Fala-se da privação desse direito aos presos sentenciados com pena maior, quando juristas esclarecem que a restrição é apenas para os que cometeram os considerados crimes de sangue

Alberto Bambi

O educador social António Paulo é de opinião que haja ponderação ou mesmo revisão nos preceitos que impedem os criminosos condenados por crimes considerados graves de participar em actividades puramente socio-laborais, que podiam contribuir para a o processo de reintegração dos mesmos. “O meu recado surge em função de uma reclamação ouvida por mim, a partir de um empreendedor que leva a cabo a promoção e desenvolvimento de actividades agrícolas, numa das cadeias do país, que prefiro não citar ainda, para evitar retaliação, onde o cultivo dos campos não tem a participação de mais de cinco reclusos, em cada sessão”.

Considerando que as cadeias, além de albergarem uma população carcerária, tem o carácter de lhes garantir ferramentas de recuperação e proporcionar um ambiente que lhes permita esquecer, por algum tempo, a tendência de discriminação que a sociedade mais alargada (de onde vieram) lhes dedicou ou dedica, ao mesmo tempo lhes dotar de valores, competências e habilidades em áreas técnicas que os permita serem úteis, depois que terminem o cumprimento de suas penas.

António Paulo informou que visita muito as cadeias de Angola, tendo-se manifestado, por isso, preocupado com o grau de convivência que os reclusos têm com os agentes penitenciários, segundo ele pautado mais em acções repreensivas do que em preventivas. “Neste sentido, embora eu possa admitir que o preso nunca demonstra o seu verdadeiro comportamento, os polícias deviam mesmo exercer o seu dever de autênticos reeducadores, ao ponto de serem eles os primeiros a fomentarem um ambiente pacífico e permeável, ao invés de se servirem do preso para fazer trabalhos a seu favor, como já fiz questão de registar.
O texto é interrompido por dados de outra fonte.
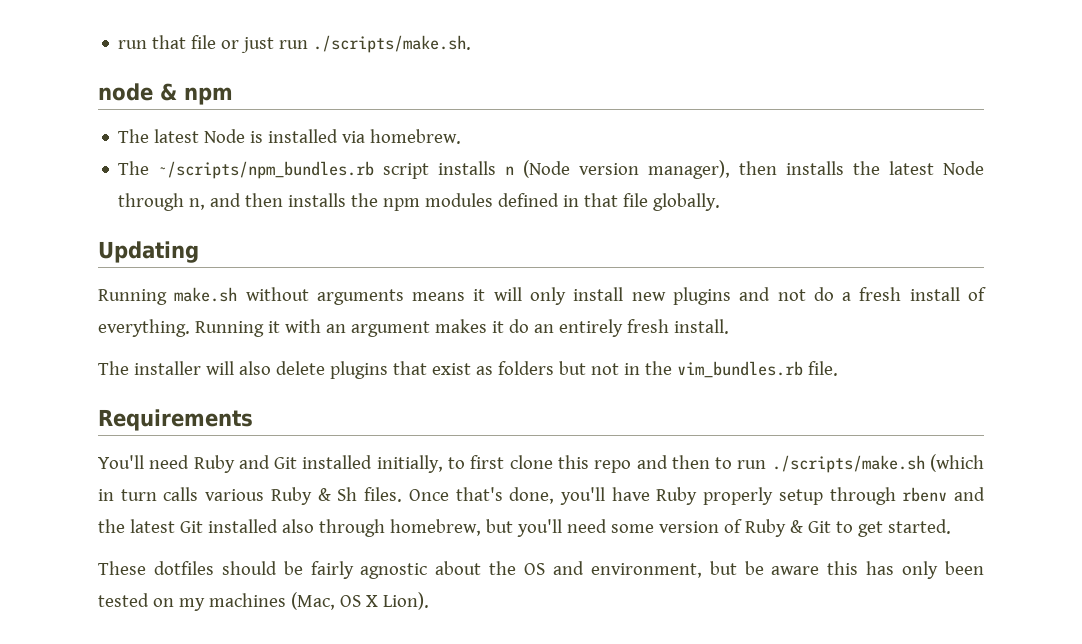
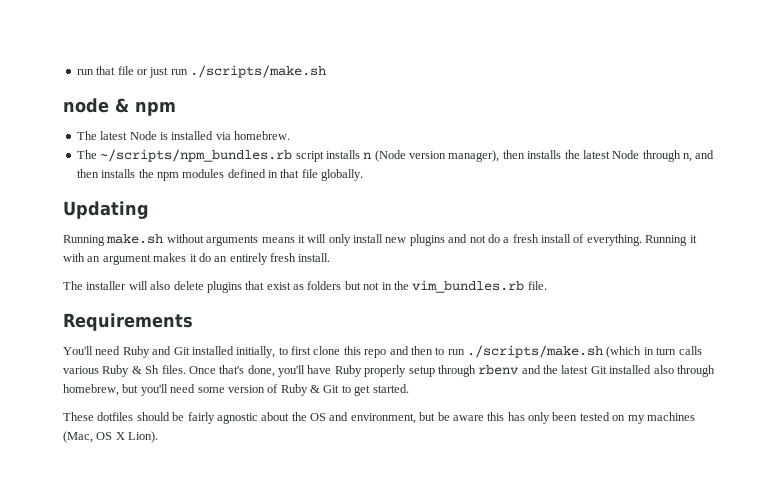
[313,35,472,53] ./scripts/make.sh. -> [190,65,326,78] ./scripts/make.sh

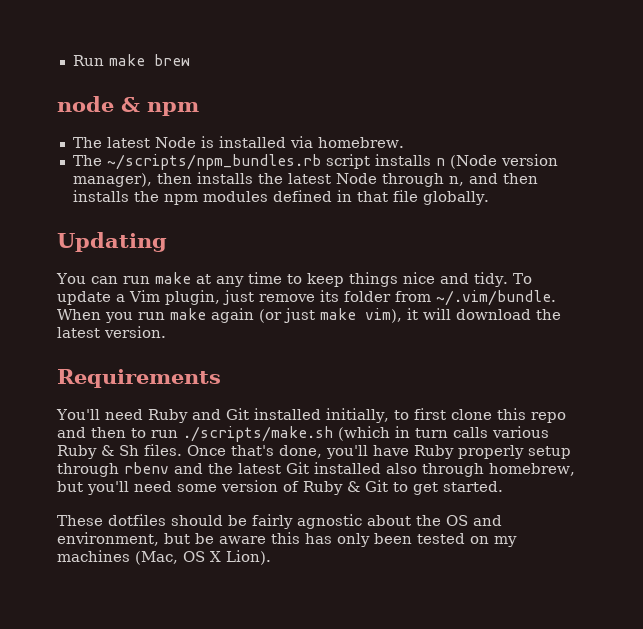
[76,65,326,78] run that file or just run ./scripts/make.sh -> [72,54,190,66] Run make brew
[63,234,697,246] [63,253,331,265] [63,280,547,293] Running make.sh without arguments means it will only install new plugins and not do a fresh install of everything. Running it with an argument makes it do an entirely fresh install. // The installer will also delete plugins that exist as folders but not in the vim_bundles.rb file. -> [56,272,532,287] [57,290,556,306] [57,308,561,323] [57,326,166,338] You can run make at any time to keep things nice and tidy. To update a Vim plugin, just remove its folder from ~/.vim/bundle. When you run make again (or just make vim), it will download the latest version.

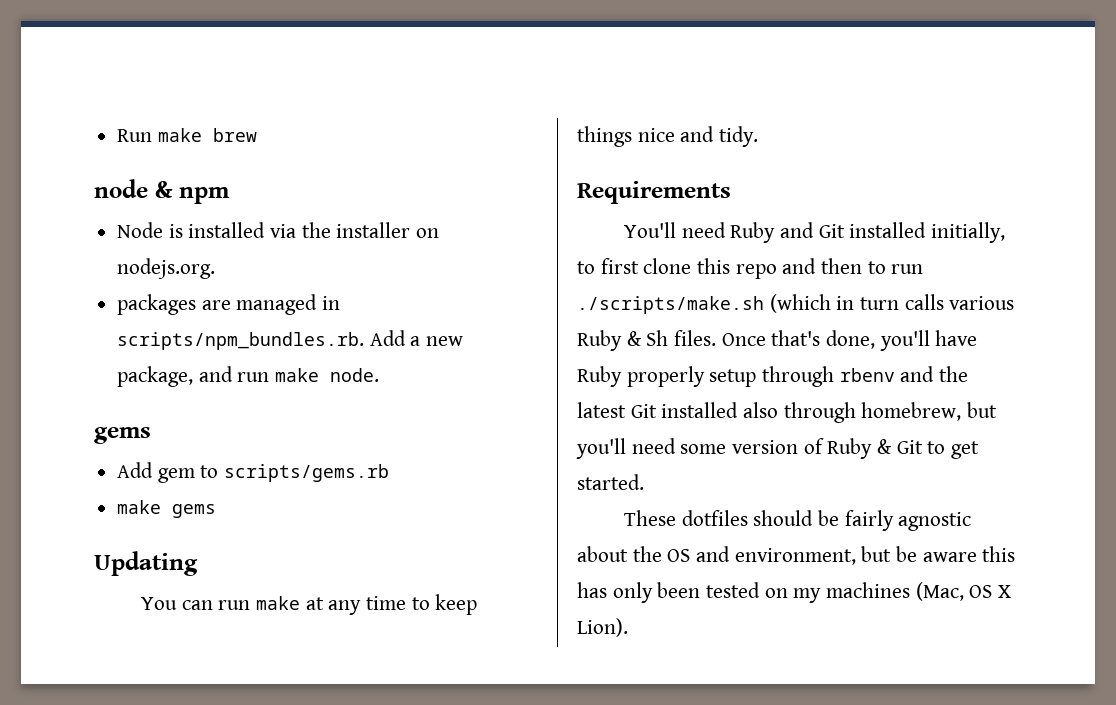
[72,137,150,148] The latest -> (231, 195) none
[317,137,404,148] [72,154,558,170] [72,172,538,187] [72,190,489,205] homebrew. // The ~/scripts/npm_bundles.rb script installs n (Node version manager), then installs the latest Node through n, and then installs the npm modules defined in that file globally. -> [301,222,440,238] [117,258,216,279] [117,294,341,315] [117,330,464,350] [117,366,380,387] [94,427,151,444] [117,462,390,483] [117,500,217,518] the installer on nodejs.org. // packages are managed in scripts/npm_bundles.rb. Add a new package, and run make node. // gems // Add gem to scripts/gems.rb // make gems
[512,273,532,284] [57,290,556,306] [57,308,561,323] [57,326,166,338] To update a Vim plugin, just remove its folder from ~/.vim/bundle. When you run make again (or just make vim), it will download the latest version. -> (759, 136) none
Ainda relativamente à obstrução da participação de certos condenados em trabalhos sócio-profissionais, o educador de infância já consultou vários juristas que, achando o assunto delicado, o baralharam com discursos técnicos, como o próprio fez questão de referir.

Só os crimes de sangue

Chamado a pronunciar-se sobre o assunto, o jurista Edson Kalei considerou que a participação dos presos em actividades classificadas como sociais, principalmente aquelas que suscitam no recluso a apreensão de um valor técnicoprofissional, faz parte do chamado contrato penal. “A questão de recuperação que passa, em grande medida, pela apreensão de valores, competências e habilidades, é um dos critérios de reabilitação do indivíduo que cumpre uma pena, a fim de, amanhã, se reinserir na sociedade com mais facilidade”, declarou o jurista, para quem, no caso de as alegações do educador social serem reais, se está a fazer um mau aproveitamento da lei.
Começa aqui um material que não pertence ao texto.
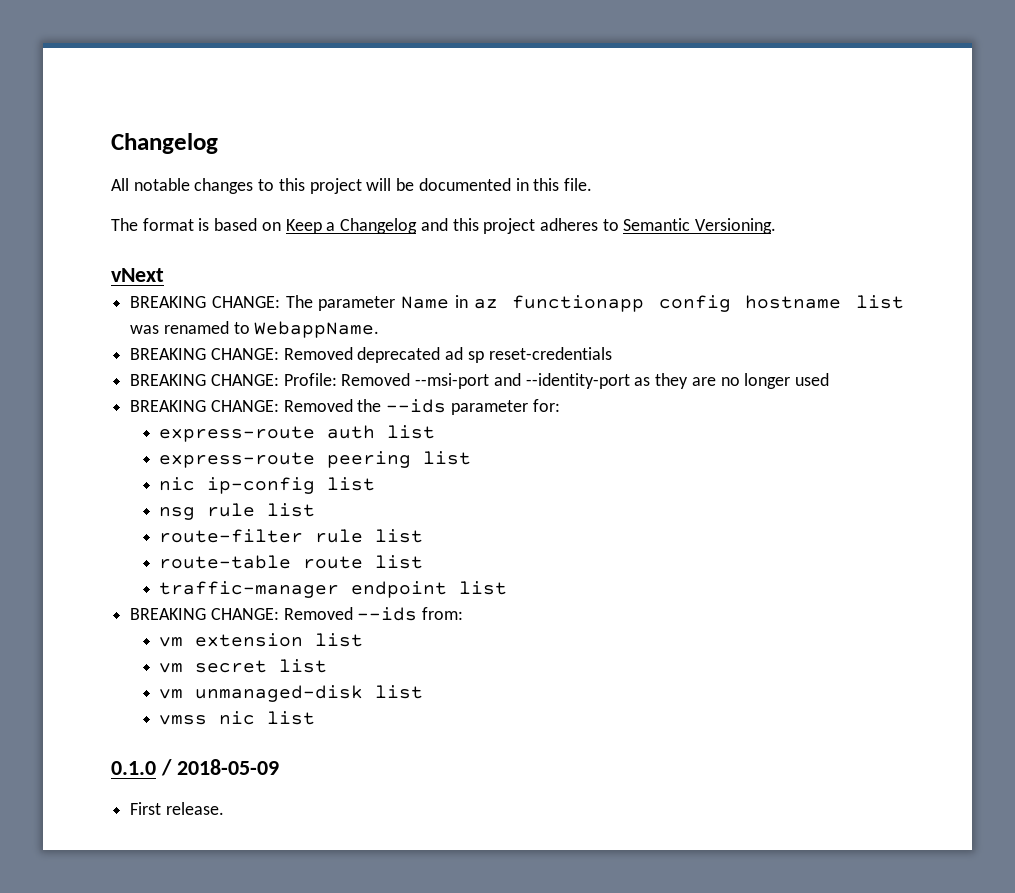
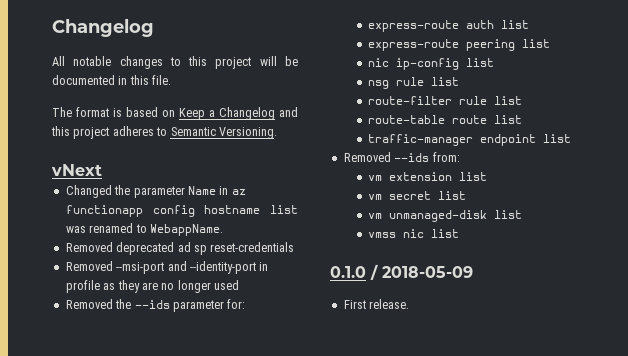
[130,295,313,308] BREAKING CHANGE: The -> [65,185,131,198] Changed the
[130,348,279,360] BREAKING CHANGE: -> (223, 230) none
[130,373,337,386] BREAKING CHANGE: Profile: -> (295, 247) none
(630, 381) none -> [259,262,269,271] [65,280,100,293] in profile
[130,400,279,412] BREAKING CHANGE: -> (239, 285) none
[130,608,279,620] BREAKING CHANGE: -> (572, 138) none

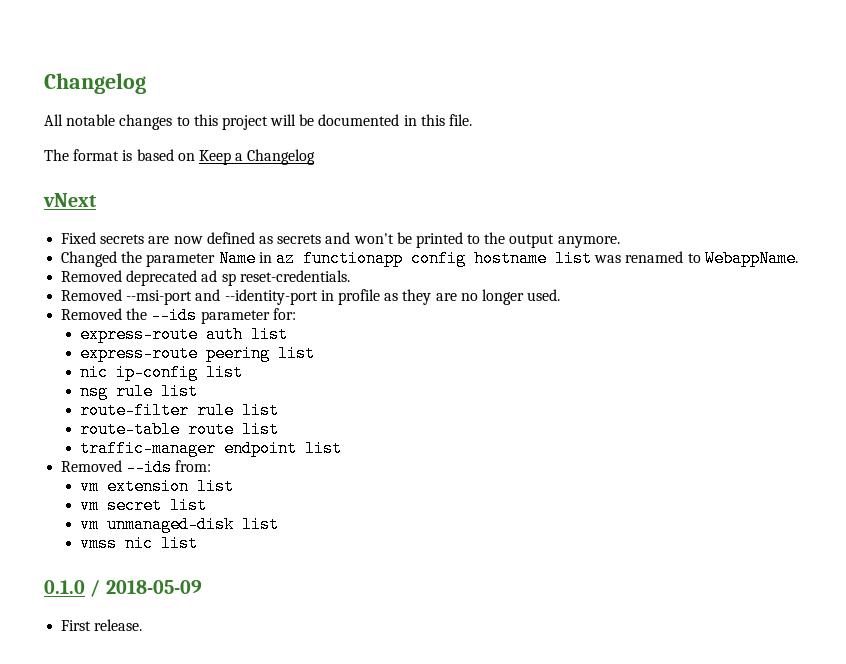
[279,107,298,117] [51,126,277,139] [51,164,102,176] and this project adheres to Semantic Versioning. // vNext -> [43,193,97,207] [61,232,620,248] // vNext // Fixed secrets are now defined as secrets and won't be printed to the output anymore.
[210,242,295,252] reset-credentials -> [239,270,350,282] reset-credentials.
[214,280,239,290] used -> [527,289,561,301] used.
Esclarecendo, realçou que os preceitos definem restrição para os tipos de crime, não para a duração das penas, como se vem invocando. “A medida de que se fala é aplicada somente aos criminosos de sangue, como os que cometeram homicídios e violações sexuais, mas, ainda assim, dentro do processo de reeducação a que eles são submetidos, pode haver acções que se identificam com as do género, encontrando- se a diferença nas limitações de espaço”, elucidou Edson Kalei, para dar a entender que, de uma forma ou de outra, estaria lá o pendor social nas práticas seleccionadas pelas penitenciárias.

Dedicação suscita liberdade condicional

Assegurando-se nos padrões penais modernos, conforme referiu, Edson Kalei adiantou que um professor condenado, que se predispõe ou é chamado a administrar aulas ou colaborar na organização e projecção do processo de ensino e aprendizagem, com afinco e dedicação reconhecidos, pode merecer uma liberdade condicional, antes mesmo de cumprir o tempo da pena a si imputada. “Por isso, o melhoramento do comportamento, que não deve ser encarado como uma estratégia para o preso se ver livre da sua sentença, deve constar nos objectivos da direcção de uma penitenciária cujas lutas irrefutáveis se devem cingir, essencialmente, na consciencialização de culpa e, acima de tudo, na superação dos indivíduos encarcerados.